* _What is required_:
Whenever a line in the data below includes the string "可能会对标的公司的生产经营带来不利影响", copy it out.

Front-end code edit data:

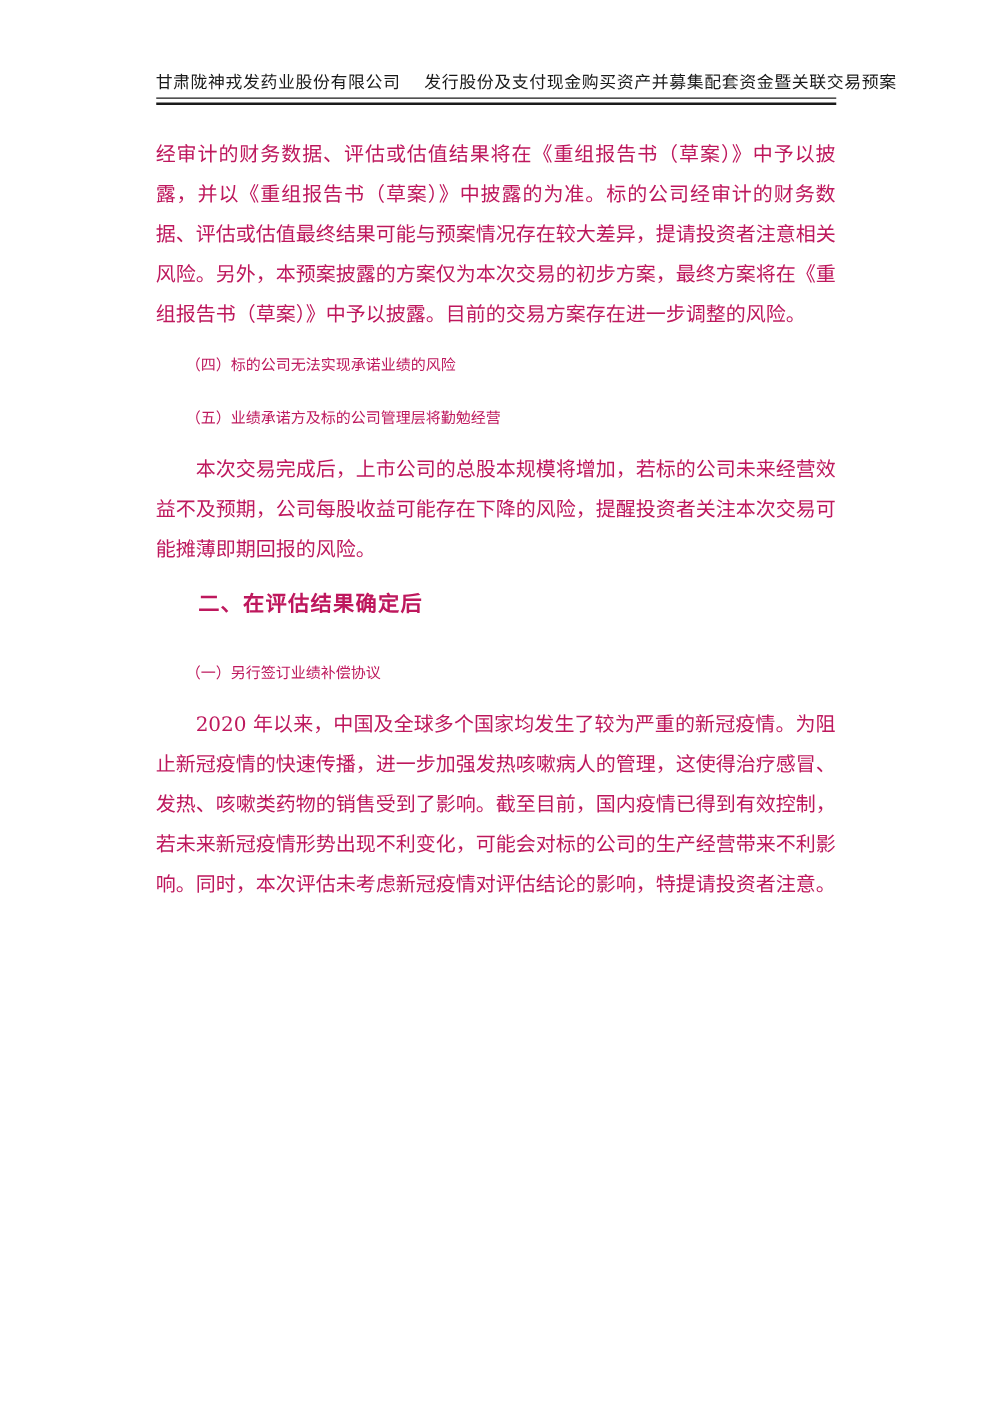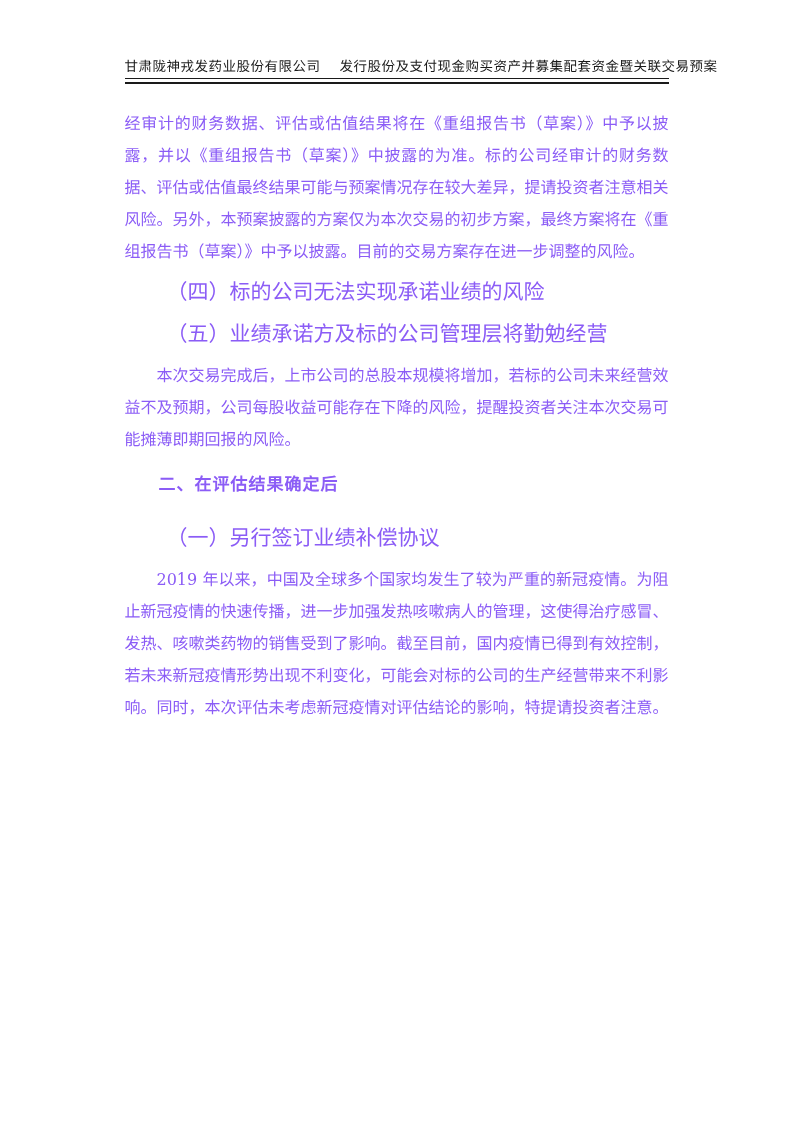--- a/index.html
+++ b/index.html
@@ -38,31 +38,31 @@
     margin-top: 3px;
     height: 3px;
     border-top: 1px solid #1a1a1a;
     border-bottom: 2px solid #1a1a1a;
   }
   .doc-body {
     margin-top: 24px;
     font-size: 16px;
     line-height: 32px;
     text-align: justify;
-    color: #8b5cf6;
+    color: #be185d;
   }
   .para {
     margin: 0 0 4px 0;
     text-indent: 2em;
   }
   .para.no-indent {
     text-indent: 0;
   }
   .h3 {
-    font-size: 21px;
+    font-size: 12px;
     font-weight: normal;
     line-height: 32px;
     text-indent: 2em;
     margin: 8px 0 10px 0;
   }
   .h2 {
     font-family: "DejaVu Sans", "Liberation Sans", sans-serif;
     font-size: 17px;
     font-weight: bold;
     line-height: 36px;
@@ -81,16 +81,16 @@
   </div>
   <div class="header-rule"></div>
 
   <div class="doc-body">
     <p class="para no-indent">经审计的财务数据、评估或估值结果将在《重组报告书（草案）》中予以披露，并以《重组报告书（草案）》中披露的为准。标的公司经审计的财务数据、评估或估值最终结果可能与预案情况存在较大差异，提请投资者注意相关风险。另外，本预案披露的方案仅为本次交易的初步方案，最终方案将在《重组报告书（草案）》中予以披露。目前的交易方案存在进一步调整的风险。</p>
     <div class="h3">（四）标的公司无法实现承诺业绩的风险</div>
     <div class="h3">（五）业绩承诺方及标的公司管理层将勤勉经营</div>
     <p class="para">本次交易完成后，上市公司的总股本规模将增加，若标的公司未来经营效益不及预期，公司每股收益可能存在下降的风险，提醒投资者关注本次交易可能摊薄即期回报的风险。</p>
     <div class="h2">二、在评估结果确定后</div>
     <div class="h3">（一）另行签订业绩补偿协议</div>
-    <p class="para">2019 年以来，中国及全球多个国家均发生了较为严重的新冠疫情。为阻止新冠疫情的快速传播，进一步加强发热咳嗽病人的管理，这使得治疗感冒、发热、咳嗽类药物的销售受到了影响。截至目前，国内疫情已得到有效控制，若未来新冠疫情形势出现不利变化，可能会对标的公司的生产经营带来不利影响。同时，本次评估未考虑新冠疫情对评估结论的影响，特提请投资者注意。</p>
+    <p class="para">2020 年以来，中国及全球多个国家均发生了较为严重的新冠疫情。为阻止新冠疫情的快速传播，进一步加强发热咳嗽病人的管理，这使得治疗感冒、发热、咳嗽类药物的销售受到了影响。截至目前，国内疫情已得到有效控制，若未来新冠疫情形势出现不利变化，可能会对标的公司的生产经营带来不利影响。同时，本次评估未考虑新冠疫情对评估结论的影响，特提请投资者注意。</p>
   </div>
 
 </div>
 
 </body></html>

* _Output of the exercise_:
-    <p class="para">2019 年以来，中国及全球多个国家均发生了较为严重的新冠疫情。为阻止新冠疫情的快速传播，进一步加强发热咳嗽病人的管理，这使得治疗感冒、发热、咳嗽类药物的销售受到了影响。截至目前，国内疫情已得到有效控制，若未来新冠疫情形势出现不利变化，可能会对标的公司的生产经营带来不利影响。同时，本次评估未考虑新冠疫情对评估结论的影响，特提请投资者注意。</p>
+    <p class="para">2020 年以来，中国及全球多个国家均发生了较为严重的新冠疫情。为阻止新冠疫情的快速传播，进一步加强发热咳嗽病人的管理，这使得治疗感冒、发热、咳嗽类药物的销售受到了影响。截至目前，国内疫情已得到有效控制，若未来新冠疫情形势出现不利变化，可能会对标的公司的生产经营带来不利影响。同时，本次评估未考虑新冠疫情对评估结论的影响，特提请投资者注意。</p>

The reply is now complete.